§ WHAT THIS TASK INVOLVES: Scan the entries below. List each line with "ApacheMySQLPHP".
LISTED ENTRIES Block Start
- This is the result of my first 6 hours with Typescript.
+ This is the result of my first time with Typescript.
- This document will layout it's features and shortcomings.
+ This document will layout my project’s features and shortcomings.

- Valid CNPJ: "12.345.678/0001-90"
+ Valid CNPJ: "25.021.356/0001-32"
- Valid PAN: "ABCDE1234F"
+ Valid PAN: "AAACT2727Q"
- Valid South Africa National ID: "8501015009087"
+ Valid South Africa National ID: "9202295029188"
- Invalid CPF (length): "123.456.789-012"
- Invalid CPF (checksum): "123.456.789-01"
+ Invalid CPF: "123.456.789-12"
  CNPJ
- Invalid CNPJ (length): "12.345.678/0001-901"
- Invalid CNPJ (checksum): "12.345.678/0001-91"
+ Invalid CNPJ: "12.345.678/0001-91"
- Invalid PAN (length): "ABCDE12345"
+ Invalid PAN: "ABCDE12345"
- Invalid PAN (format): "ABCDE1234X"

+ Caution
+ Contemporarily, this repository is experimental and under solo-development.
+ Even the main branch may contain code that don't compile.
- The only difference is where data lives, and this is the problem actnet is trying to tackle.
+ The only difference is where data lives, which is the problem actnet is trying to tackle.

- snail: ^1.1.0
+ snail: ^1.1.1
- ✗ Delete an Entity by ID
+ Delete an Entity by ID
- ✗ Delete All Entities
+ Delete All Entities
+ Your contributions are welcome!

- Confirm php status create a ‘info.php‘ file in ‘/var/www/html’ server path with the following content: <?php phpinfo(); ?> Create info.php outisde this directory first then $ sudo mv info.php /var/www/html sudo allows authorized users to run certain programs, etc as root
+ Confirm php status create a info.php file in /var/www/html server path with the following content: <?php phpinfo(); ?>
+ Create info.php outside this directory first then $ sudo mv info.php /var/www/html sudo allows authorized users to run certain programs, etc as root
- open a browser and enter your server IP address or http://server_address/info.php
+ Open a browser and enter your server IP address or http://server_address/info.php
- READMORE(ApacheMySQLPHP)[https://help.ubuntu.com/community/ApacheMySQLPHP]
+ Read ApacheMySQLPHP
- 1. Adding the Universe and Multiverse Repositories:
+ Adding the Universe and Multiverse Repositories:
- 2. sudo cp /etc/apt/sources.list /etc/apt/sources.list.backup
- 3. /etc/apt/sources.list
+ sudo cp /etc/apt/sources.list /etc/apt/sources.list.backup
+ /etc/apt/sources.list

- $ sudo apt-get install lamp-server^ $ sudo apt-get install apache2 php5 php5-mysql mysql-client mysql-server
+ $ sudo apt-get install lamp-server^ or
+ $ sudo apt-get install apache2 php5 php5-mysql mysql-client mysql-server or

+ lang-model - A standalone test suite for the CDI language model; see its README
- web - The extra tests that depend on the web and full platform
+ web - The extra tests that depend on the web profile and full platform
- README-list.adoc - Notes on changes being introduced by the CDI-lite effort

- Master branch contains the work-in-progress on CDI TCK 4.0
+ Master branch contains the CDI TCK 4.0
LISTED ENTRIES Block End
§ TASK ANSWER:
- READMORE(ApacheMySQLPHP)[https://help.ubuntu.com/community/ApacheMySQLPHP]
+ Read ApacheMySQLPHP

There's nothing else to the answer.